La nouvelle directrice de Charleroi Danses a découvert le projet "To Da Bone" dans une version courte présentée à Paris au Concours Danse élargie. "J’ai immédiatement proposé au groupe une résidence à Charleroi."

Ce choix, dit-elle, "correspond à une réflexion que j’ai actuellement sur la danse. La contamination de la danse aujourd’hui par des réseaux qui ne sont pas habituels, traditionnels, de maître à élève, m’a semblé là être mise en application d’une manière plus qu’intelligente. Et ça provoque de l’énergie. En général, dans ce type de démarche, à mesure de l’élargissement du réseau, on assiste à une espèce de déperdition d’énergie, et on arrive à des projets qui sont finalement un peu filandreux, qui perdent leur substance. Or là justement c’était plutôt l’inverse : cette participation au réseau produisait une énergie à l’état pur que ne produit plus beaucoup la danse aujourd’hui."

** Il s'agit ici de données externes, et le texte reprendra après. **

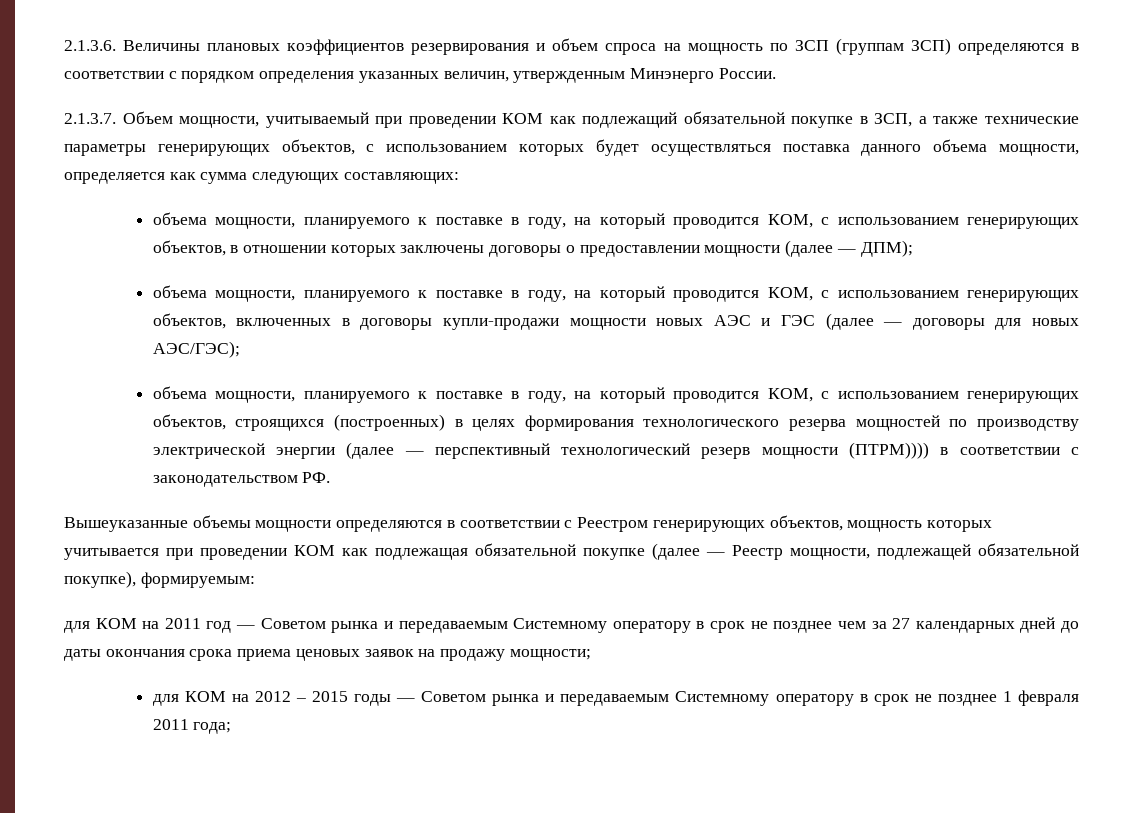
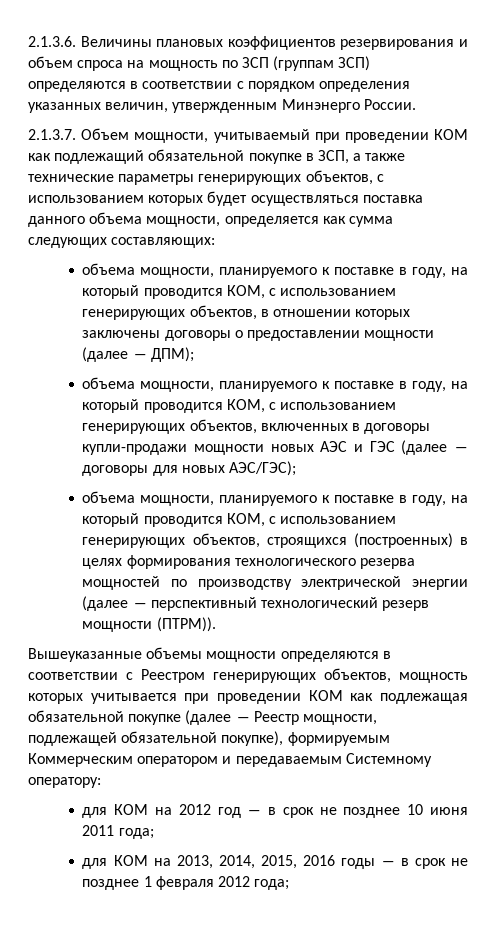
- объема мощности, планируемого к поставке в году, на который проводится КОМ, с использованием генерирующих объектов, строящихся (построенных) в целях формирования технологического резерва мощностей по производству электрической энергии (далее ― перспективный технологический резерв мощности (ПТРМ)))) в соответствии с законодательством РФ.
+ объема мощности, планируемого к поставке в году, на который проводится КОМ, с использованием генерирующих объектов, строящихся (построенных) в целях формирования технологического резерва мощностей по производству электрической энергии (далее ― перспективный технологический резерв мощности (ПТРМ)).
- Вышеуказанные объемы мощности определяются в соответствии с Реестром генерирующих объектов, мощность которых учитывается при проведении КОМ как подлежащая обязательной покупке (далее ― Реестр мощности, подлежащей обязательной покупке), формируемым:
- для КОМ на 2011 год ― Советом рынка и передаваемым Системному оператору в срок не позднее чем за 27 календарных дней до даты окончания срока приема ценовых заявок на продажу мощности;
- для КОМ на 2012 – 2015 годы ― Советом рынка и передаваемым Системному оператору в срок не позднее 1 февраля 2011 года;
+ Вышеуказанные объемы мощности определяются в соответствии с Реестром генерирующих объектов, мощность которых учитывается при проведении КОМ как подлежащая обязательной покупке (далее ― Реестр мощности, подлежащей обязательной покупке), формируемым Коммерческим оператором и передаваемым Системному оператору:
+ для КОМ на 2012 год ― в срок не позднее 10 июня 2011 года;
+ для КОМ на 2013, 2014, 2015, 2016 годы ― в срок не позднее 1 февраля 2012 года;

Fervente partisane de la recherche, Annie Bozzini y voit "une histoire : c’est organiser des récits, trouver des moyens d’expression de tous ces récits qui finalement font défaut à l’histoire de la danse. Les choses se fabriquent en permanence, elles ne correspondent pas à ce qu’on a connu, mais elles méritent plus que de l’attention."

Sortir de sa propre culture est l’un des points forts que propose La Horde avec son spectacle. "Tout ce qui s’écarte des académismes m’intéresse, affirme Annie Bozzini. Pour les gens de ma génération, considérer que le seul repère historique c’est la danse académique est fondamentalement une erreur. La responsabilité historique du ballet aujourd’hui ne me semble plus fondamentalement légitime. Il y a d’autres formes de légitimité qu’il faut montrer, expliciter au public - en trouvant la bonne façon d’en parler - et auxquelles donner de la résonance."